Anche Sirte Cornioli, candidata alla Camera nella lista dell'Ulivo, ha espresso la speranza che per le unioni civili eterosessuali ed omosessuali possa essere al più presto varata una legislazione garantista, di pieno riconoscimento dei diritti, e che le proposte dell'Unione in merito possano rappresentare un solo punto di partenza in questa battaglia. La Cornioli ha poi ricordato che, per quanto concerne il Comune di Reggio, l'applicazione della legislazione sul regolamento anagrafico è riuscito ad evitare discriminazioni alle persone che hanno fatto questo tipo di scelta in alcuni campi fondamentali, ad esempio nell'accesso ai buoni affitto od alle case popolari.

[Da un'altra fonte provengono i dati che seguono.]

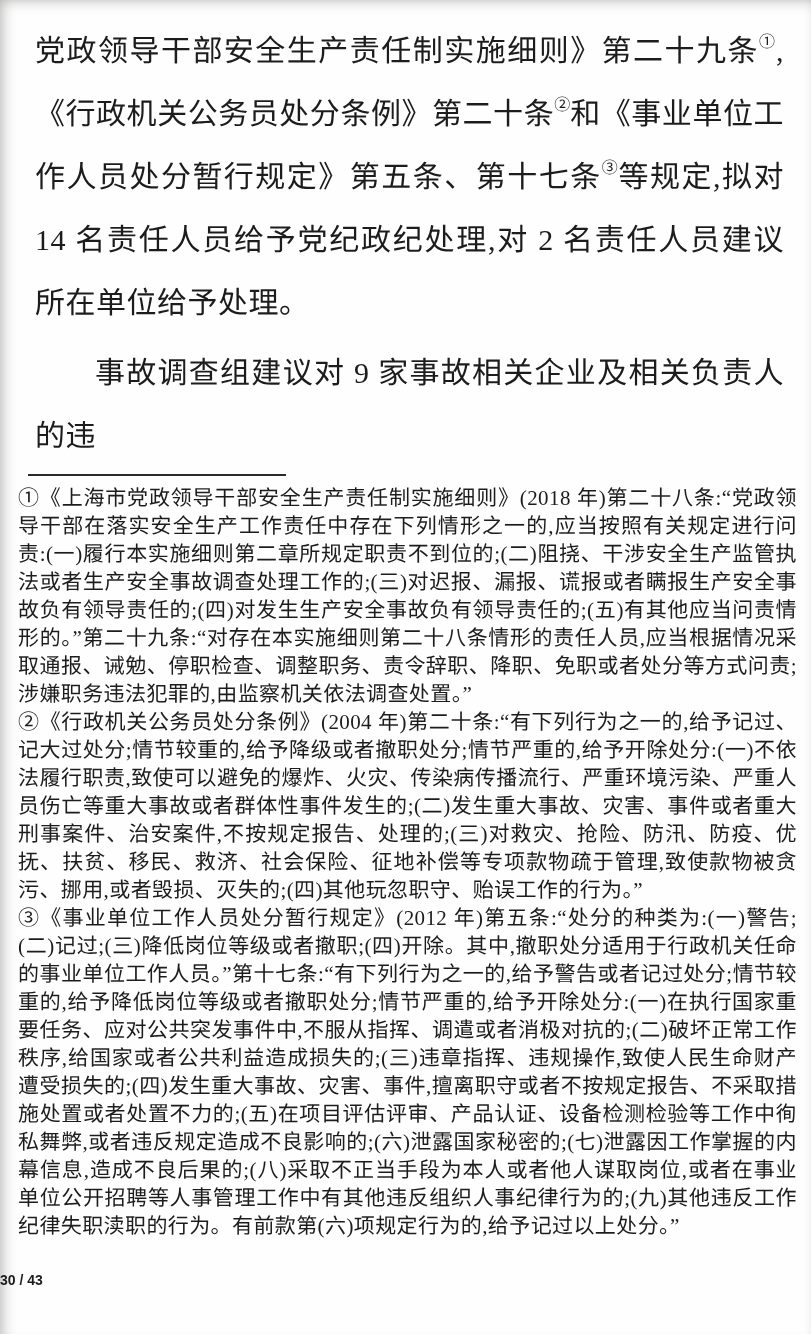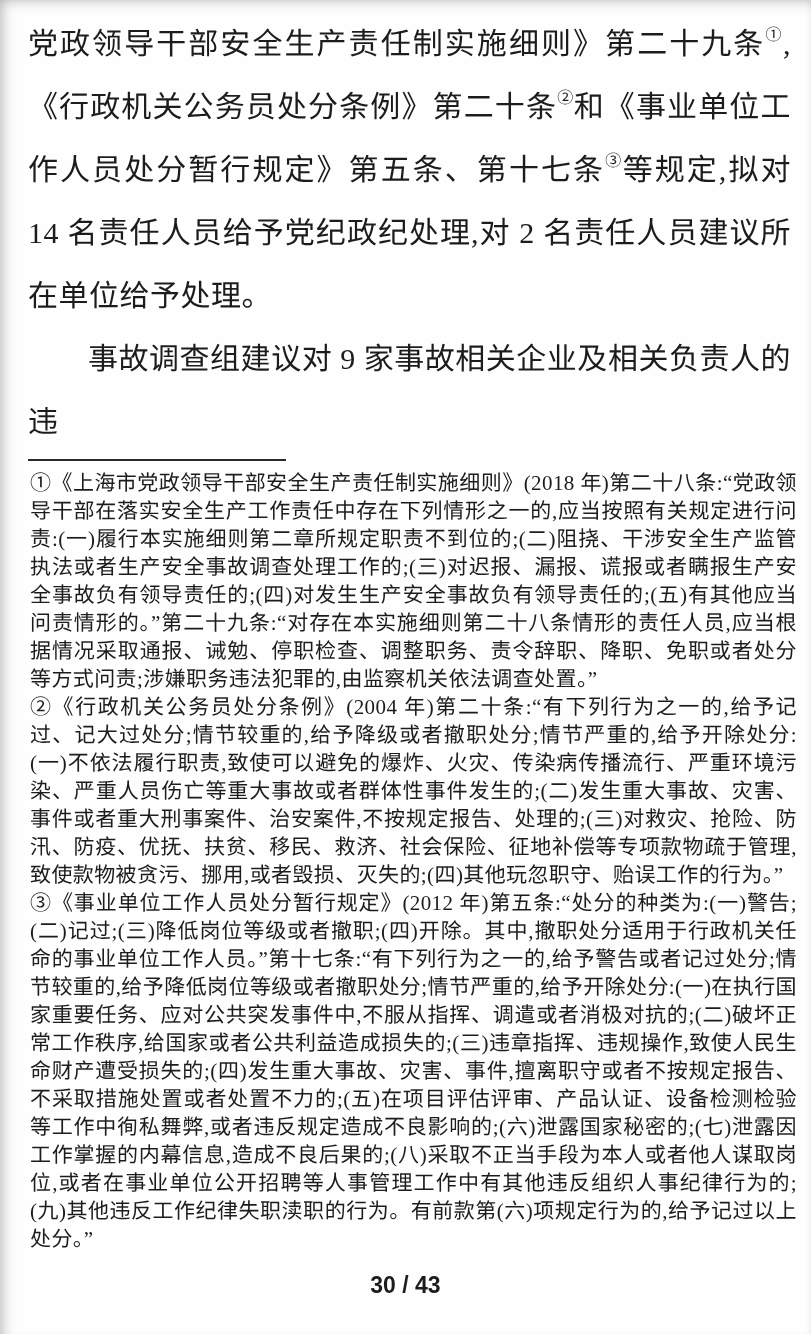"党政领导干部安全生产责任制实施细则》第二十九条①,《行政机关公务员处分条例》第二" .para { margin: 0 -> 7px }
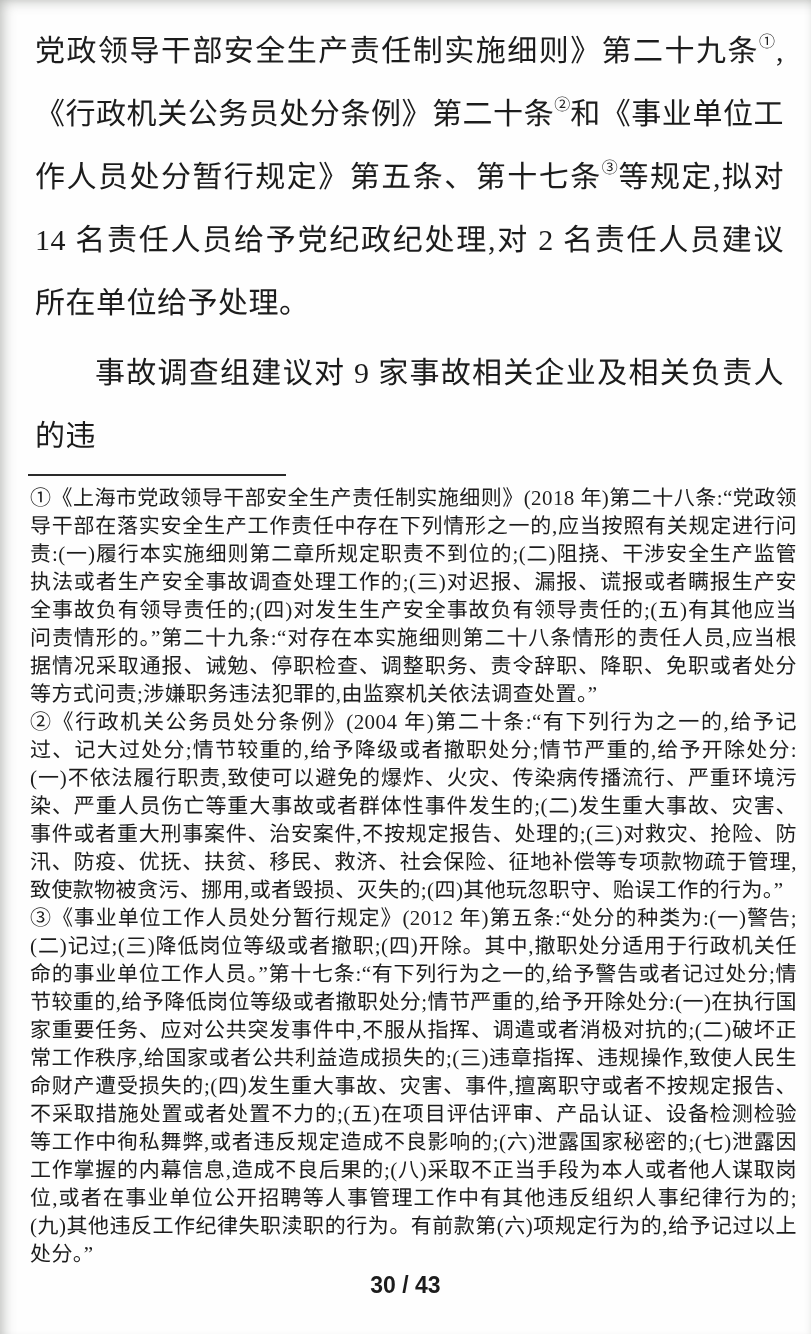"①《上海市党政领导干部安全生产责任制实施细则》(2018" .footnotes { margin: 0 14px 0 30px -> 0 14px 0 18px }
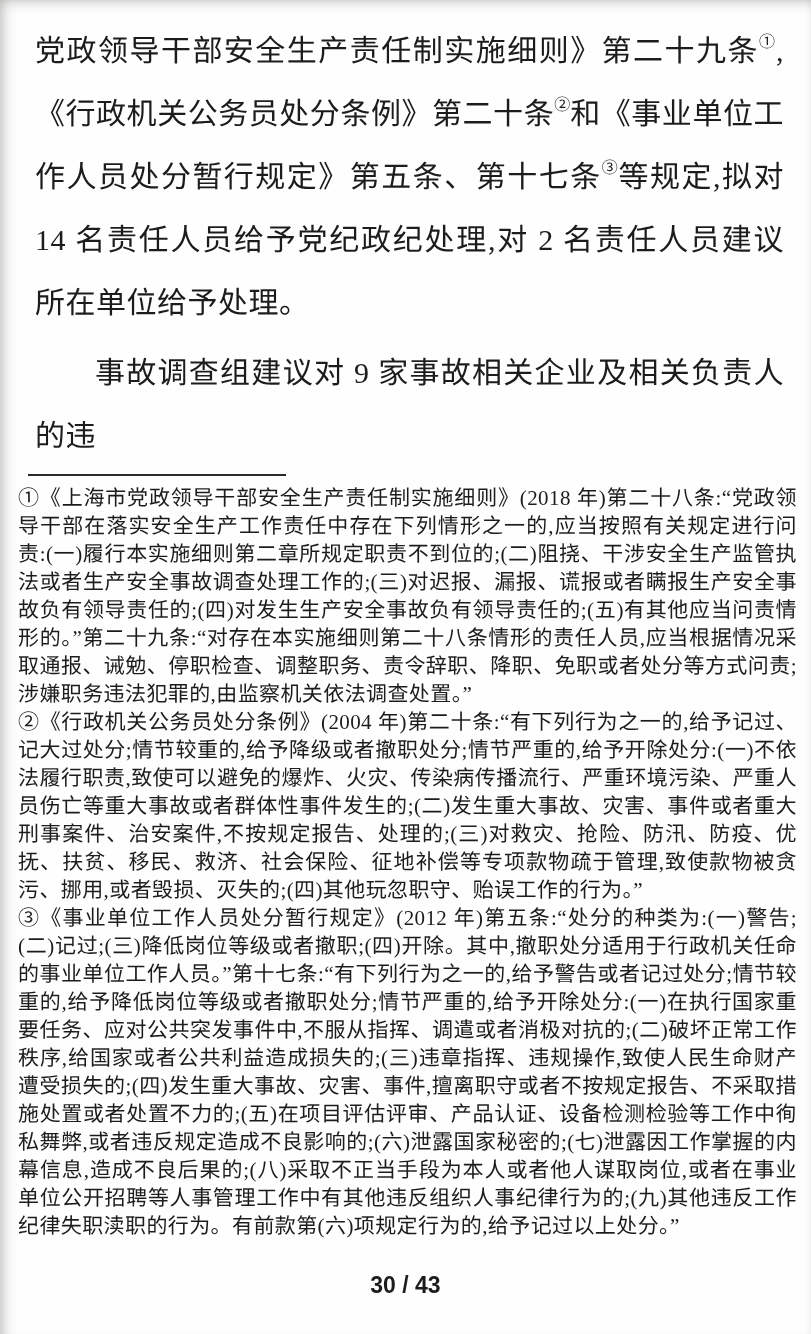"30 / 43" .page-number { font-size: 23px -> 14px; text-align: center -> left }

Stefano Fancelli, segretario nazionale della Sinistra Giovanile, ritiene che la battaglia per i Pacs sia "una battaglia di civiltà, politica e culturale, in difesa dei diritti civili", e che non rappresenti certo una risposta ideologica ad una degenerazione familista.

Sergio Lo Giudice, presidente nazionale di Arcigay, non nasconde di "avere provato delusione di fronte alle proposte sulle unioni di fatto contenute nel programma dell'Unione", dal momento che, a suo parere, "di fronte a forme di convivenza diverse dal matrimonio, rischiano di essere riconosciuti i diritti dei singoli a scapito di quelli della coppia". Secondo Lo Giudice, i problemi nei confronti degli omosessuali sono ancora presenti, sia sotto il profilo normativo, sia sotto quello sociale e lavorativo. E sono quindi ancora molti, a suo parere, i gay e le lesbiche che vivono "nell'ombra".

"Una legge che riconoscesse dignità pubblica a questi amori, dando loro uno status giuridico, sarebbe molto importante, mentre il riconoscimento dei diritti dei singoli, di fatto, creerebbe una discriminazione dei gay italiani nei confronti degli eterosessuali, ma anche nei confronti degli altri omosessuali dei paesi europei", ha concluso Lo Giudice, convinto dell'impegno della quercia a favore dei Pacs.